Mientras estaba en prisión, movilicé a otros presos para conocer sus derechos. Creo en el poder de las personas; por eso decidí convertirme en un embajador de la esperanza, incluso tras las rejas.
HARARE, Zimbabue—La libertad es un deseo innato del hombre, y yo no soy diferente; desde niño siempre quise ser un luchador por la libertad. Sin embargo, mi lucha por mis derechos me llevó a estar casi un año en prisión.
Puedo rastrear mi recorrido en el activismo hasta Gokomere High School, donde asistí a la escuela secundaria. La mayoría de mis amigos de la escuela primaria no llegaron a ese nivel, los había dejado en el pueblo.
La primera manifestación que organicé fue en Gokomere en 2008, protestando por la mala comida y las malas condiciones.
La constitución dice que la educación es un derecho en Zimbabue. Sin embargo, cuando fui a la Universidad de Zimbabue en 2013 para estudiar historia, no existían becas ni préstamos académicos para quienes los necesitaban. Por eso luché en la universidad: el derecho a la educación gratuita.
Como alguien que vino de un pequeño pueblo a Harare para continuar su educación, entendí las dificultades de pagar las cuotas escolares. Por eso tuvimos que luchar.
La prisión es un infierno, y ahora que estoy en libertad, puedo decir con certeza que he estado en el infierno y he regresado.
He estado allí muchas veces por períodos cortos, pero este duró 11 meses y 22 días. También fue lo peor porque yo era un preso político, arrestado por protestar contra el gobierno, era como vivir detrás de las líneas enemigas. Los guardias de la prisión nos golpeaban y algunos pertenecían al Servicio Nacional de la Juventud, financiado por el partido gobernante, ZANU-PF (Unión Nacional Africana de Zimbabue – Frente Patriótico).
Mientras estaba en prisión, movilicé a otros presos para conocer sus derechos.

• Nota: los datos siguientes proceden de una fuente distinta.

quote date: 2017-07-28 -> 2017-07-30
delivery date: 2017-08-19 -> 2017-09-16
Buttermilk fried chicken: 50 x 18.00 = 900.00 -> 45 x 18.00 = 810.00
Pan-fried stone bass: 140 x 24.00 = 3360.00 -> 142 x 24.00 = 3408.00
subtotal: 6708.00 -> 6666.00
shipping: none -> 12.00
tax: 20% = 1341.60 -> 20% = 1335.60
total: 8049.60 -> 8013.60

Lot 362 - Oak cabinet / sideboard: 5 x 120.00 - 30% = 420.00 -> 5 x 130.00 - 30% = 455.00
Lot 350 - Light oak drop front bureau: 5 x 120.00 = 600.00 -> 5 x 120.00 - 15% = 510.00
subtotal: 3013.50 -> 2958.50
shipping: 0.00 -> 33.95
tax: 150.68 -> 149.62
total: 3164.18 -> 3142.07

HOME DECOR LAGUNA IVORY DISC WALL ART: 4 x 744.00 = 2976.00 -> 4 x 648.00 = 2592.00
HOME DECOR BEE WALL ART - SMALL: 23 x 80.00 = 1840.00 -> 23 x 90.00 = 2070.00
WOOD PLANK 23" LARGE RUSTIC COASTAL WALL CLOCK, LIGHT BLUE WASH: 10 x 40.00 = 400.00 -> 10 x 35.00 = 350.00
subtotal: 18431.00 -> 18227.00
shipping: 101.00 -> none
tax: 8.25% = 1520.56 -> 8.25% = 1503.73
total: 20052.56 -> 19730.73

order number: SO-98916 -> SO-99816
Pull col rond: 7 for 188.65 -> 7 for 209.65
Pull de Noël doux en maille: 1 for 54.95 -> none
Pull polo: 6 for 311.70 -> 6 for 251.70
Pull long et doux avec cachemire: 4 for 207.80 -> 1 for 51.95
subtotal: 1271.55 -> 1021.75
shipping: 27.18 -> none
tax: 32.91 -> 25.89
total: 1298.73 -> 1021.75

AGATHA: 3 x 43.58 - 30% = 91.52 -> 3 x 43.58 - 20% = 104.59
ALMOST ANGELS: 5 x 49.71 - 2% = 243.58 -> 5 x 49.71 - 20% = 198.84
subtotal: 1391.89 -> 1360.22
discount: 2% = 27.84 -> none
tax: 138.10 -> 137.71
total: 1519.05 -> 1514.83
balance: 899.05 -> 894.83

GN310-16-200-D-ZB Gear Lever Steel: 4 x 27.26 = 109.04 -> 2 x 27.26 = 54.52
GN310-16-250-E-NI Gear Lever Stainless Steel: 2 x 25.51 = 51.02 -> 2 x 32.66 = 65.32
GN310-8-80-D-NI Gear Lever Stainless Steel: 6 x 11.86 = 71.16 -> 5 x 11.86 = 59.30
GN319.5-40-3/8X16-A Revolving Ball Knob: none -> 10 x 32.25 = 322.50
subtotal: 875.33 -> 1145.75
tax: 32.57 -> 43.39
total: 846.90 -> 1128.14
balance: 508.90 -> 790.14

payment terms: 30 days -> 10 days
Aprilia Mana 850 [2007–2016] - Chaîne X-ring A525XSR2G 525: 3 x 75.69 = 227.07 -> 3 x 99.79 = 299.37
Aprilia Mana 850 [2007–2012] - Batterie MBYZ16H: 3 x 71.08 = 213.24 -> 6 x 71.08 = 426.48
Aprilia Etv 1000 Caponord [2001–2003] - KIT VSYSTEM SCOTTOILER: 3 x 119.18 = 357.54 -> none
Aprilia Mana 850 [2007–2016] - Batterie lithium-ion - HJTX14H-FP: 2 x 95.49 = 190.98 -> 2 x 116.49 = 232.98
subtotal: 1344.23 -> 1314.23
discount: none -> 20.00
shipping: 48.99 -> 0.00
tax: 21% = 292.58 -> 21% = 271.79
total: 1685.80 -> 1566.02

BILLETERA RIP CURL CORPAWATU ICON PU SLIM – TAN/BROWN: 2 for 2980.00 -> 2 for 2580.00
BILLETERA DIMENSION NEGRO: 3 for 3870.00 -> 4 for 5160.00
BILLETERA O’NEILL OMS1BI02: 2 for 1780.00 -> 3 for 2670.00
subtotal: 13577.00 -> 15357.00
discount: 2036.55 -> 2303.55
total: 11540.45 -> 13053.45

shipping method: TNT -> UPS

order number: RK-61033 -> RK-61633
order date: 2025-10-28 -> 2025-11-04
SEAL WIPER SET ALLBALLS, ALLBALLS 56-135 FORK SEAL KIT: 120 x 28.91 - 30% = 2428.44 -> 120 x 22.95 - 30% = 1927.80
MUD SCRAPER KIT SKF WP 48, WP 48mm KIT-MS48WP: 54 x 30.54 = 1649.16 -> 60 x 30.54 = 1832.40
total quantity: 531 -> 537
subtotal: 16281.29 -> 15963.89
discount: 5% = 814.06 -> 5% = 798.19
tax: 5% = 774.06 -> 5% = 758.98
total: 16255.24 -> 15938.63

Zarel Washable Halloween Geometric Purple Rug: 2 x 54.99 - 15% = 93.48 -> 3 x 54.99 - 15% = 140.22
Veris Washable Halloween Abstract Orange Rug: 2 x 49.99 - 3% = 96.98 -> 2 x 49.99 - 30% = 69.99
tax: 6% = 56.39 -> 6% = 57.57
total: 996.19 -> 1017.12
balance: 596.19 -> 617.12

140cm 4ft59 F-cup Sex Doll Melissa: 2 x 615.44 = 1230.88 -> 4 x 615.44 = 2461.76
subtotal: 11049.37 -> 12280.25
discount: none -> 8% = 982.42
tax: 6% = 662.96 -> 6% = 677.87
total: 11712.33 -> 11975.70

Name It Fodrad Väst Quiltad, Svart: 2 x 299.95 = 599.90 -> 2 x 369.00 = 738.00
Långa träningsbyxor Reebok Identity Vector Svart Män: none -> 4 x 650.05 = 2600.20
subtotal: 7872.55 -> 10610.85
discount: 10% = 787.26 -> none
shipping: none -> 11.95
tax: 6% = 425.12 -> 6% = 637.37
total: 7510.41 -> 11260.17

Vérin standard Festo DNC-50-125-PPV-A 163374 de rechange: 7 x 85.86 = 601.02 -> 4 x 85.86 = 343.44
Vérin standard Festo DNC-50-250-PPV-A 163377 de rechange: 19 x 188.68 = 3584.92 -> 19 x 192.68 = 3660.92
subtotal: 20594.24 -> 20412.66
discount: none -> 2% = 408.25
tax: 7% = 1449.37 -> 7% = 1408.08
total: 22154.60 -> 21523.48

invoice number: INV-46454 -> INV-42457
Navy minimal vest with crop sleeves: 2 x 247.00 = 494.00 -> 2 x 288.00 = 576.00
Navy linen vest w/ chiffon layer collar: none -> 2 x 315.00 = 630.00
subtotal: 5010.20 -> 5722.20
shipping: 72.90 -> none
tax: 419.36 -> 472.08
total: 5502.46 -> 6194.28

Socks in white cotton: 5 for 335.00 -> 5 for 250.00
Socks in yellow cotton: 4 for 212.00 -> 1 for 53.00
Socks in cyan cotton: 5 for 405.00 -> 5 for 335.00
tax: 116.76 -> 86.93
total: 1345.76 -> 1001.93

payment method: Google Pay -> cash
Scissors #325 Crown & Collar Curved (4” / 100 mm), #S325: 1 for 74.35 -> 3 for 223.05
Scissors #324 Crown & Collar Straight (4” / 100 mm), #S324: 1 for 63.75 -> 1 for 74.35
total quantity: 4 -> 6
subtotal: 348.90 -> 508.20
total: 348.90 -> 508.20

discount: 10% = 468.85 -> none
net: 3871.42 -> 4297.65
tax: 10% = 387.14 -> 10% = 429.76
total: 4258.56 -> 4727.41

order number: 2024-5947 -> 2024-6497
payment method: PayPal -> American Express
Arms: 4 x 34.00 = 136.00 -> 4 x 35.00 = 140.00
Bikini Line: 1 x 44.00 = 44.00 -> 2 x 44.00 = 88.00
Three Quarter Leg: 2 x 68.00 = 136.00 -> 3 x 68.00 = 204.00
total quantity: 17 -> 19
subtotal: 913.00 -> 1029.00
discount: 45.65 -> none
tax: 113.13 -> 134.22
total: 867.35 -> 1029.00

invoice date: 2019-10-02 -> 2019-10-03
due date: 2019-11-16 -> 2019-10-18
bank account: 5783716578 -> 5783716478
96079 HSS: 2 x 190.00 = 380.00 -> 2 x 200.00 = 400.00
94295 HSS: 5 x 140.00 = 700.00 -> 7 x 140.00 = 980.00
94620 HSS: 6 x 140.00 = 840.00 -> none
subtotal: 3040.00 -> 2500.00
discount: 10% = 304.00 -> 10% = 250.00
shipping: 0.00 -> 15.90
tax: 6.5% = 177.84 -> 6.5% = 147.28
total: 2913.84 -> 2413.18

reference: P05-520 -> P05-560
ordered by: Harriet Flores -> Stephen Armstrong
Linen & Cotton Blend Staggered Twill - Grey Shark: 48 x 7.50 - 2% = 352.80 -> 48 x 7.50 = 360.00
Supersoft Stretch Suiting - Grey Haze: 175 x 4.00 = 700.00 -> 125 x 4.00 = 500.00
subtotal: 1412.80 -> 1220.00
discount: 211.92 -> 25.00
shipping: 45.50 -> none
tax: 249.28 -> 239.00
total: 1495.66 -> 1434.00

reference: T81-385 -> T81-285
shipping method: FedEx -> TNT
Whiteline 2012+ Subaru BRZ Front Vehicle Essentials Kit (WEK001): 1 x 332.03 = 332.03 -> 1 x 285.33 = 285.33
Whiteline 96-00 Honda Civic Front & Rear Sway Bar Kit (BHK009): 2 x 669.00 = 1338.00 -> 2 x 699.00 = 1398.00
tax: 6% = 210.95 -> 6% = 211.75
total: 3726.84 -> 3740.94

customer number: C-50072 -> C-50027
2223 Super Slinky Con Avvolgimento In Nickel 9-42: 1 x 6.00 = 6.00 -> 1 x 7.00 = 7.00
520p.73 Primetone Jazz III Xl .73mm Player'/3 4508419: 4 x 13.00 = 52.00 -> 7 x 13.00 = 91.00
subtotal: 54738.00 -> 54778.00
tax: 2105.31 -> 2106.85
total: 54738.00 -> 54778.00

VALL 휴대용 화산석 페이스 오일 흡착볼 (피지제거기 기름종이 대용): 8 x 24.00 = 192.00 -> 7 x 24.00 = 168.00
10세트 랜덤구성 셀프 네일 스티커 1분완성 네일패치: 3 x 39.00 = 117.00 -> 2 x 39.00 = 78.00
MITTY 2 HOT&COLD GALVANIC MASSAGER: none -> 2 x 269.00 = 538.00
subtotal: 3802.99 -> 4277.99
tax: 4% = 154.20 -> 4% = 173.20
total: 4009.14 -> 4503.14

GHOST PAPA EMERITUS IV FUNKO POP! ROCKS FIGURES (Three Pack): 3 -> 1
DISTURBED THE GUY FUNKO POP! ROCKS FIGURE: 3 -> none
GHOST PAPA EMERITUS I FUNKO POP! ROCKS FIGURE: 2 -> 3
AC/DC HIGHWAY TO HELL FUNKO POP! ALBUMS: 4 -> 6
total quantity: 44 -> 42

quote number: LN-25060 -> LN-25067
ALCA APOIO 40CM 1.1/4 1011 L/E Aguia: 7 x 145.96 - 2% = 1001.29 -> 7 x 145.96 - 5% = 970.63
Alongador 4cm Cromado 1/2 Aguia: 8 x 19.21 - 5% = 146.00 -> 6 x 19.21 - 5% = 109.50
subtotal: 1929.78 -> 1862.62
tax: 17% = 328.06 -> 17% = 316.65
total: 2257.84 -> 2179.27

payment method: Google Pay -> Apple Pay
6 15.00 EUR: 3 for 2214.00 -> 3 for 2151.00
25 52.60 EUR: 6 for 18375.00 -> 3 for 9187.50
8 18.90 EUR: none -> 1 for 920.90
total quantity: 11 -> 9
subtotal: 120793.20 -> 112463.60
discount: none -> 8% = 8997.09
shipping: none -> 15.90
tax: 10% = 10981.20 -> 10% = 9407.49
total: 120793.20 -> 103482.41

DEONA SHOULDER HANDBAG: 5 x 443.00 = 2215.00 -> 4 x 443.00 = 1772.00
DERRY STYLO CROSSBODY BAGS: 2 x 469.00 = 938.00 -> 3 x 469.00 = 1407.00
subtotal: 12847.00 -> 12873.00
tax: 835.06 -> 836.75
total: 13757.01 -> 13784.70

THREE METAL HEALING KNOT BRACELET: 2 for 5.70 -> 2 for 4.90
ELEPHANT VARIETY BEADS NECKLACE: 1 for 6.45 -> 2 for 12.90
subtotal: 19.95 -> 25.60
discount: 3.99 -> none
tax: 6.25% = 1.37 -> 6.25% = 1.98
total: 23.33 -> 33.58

Creo en el poder de las personas; por eso decidí convertirme en un embajador de la esperanza, incluso tras las rejas.
La violencia está en todas partes en la prisión: muchos presos muestran las marcas de la brutalidad estatal. A algunos les han cortado las piernas, otros tienen extremidades no funcionales. Introduje de contrabando cosas como la Ley de Prisiones, ayudándoles a informarles que la ley define la disciplina de los presos como cargos adicionales y castigos como la pérdida de privilegios o una sentencia más larga, no palizas.
Cuando los guardias nos golpeaban, teníamos que pensar en un plan de protesta cada vez que íbamos a la corte. Les dije a los demás internos: antes de que comience un juicio o una audiencia, llame la atención del juez o del fiscal, dígales que lo golpearon y muéstreles las lesiones. Esto sucedió con tanta frecuencia que los tribunales no pudieron ignorarlo y, finalmente, los tribunales citaron a los funcionarios penitenciarios para que comparecieran ante el tribunal para responder por el abuso.
Estoy agradecido cada hora y cada día que sobreviví a la prisión en tiempos de COVID-19.
Cuando era un preso preventivo esperando mi juicio, más de 600 personas compartían una celda diseñada para 300. Todo estaba sucio, la comida era terrible y los baños estaban atascados.
También me encontré con una enfermedad de la piel llamada pelagra. Siempre pensé que Kwashiorkor era la única enfermedad asociada con la desnutrición, pero esta se parece más a la lepra: la piel de las personas puede reventarse.
La atención médica era prácticamente inexistente; ni siquiera había acetaminofén (paracetamol). Esto no es muy diferente del mundo exterior, pero fue aún peor en prisión. La forma más constante de «medicina» era el agua, incluso para aquellos que tenían dolor.
Para mí, la prisión era solo un cementerio de sueños, un cementerio de esperanzas y un cementerio de ambiciones. Muchos de los reclusos han perdido la esperanza, pero yo nunca.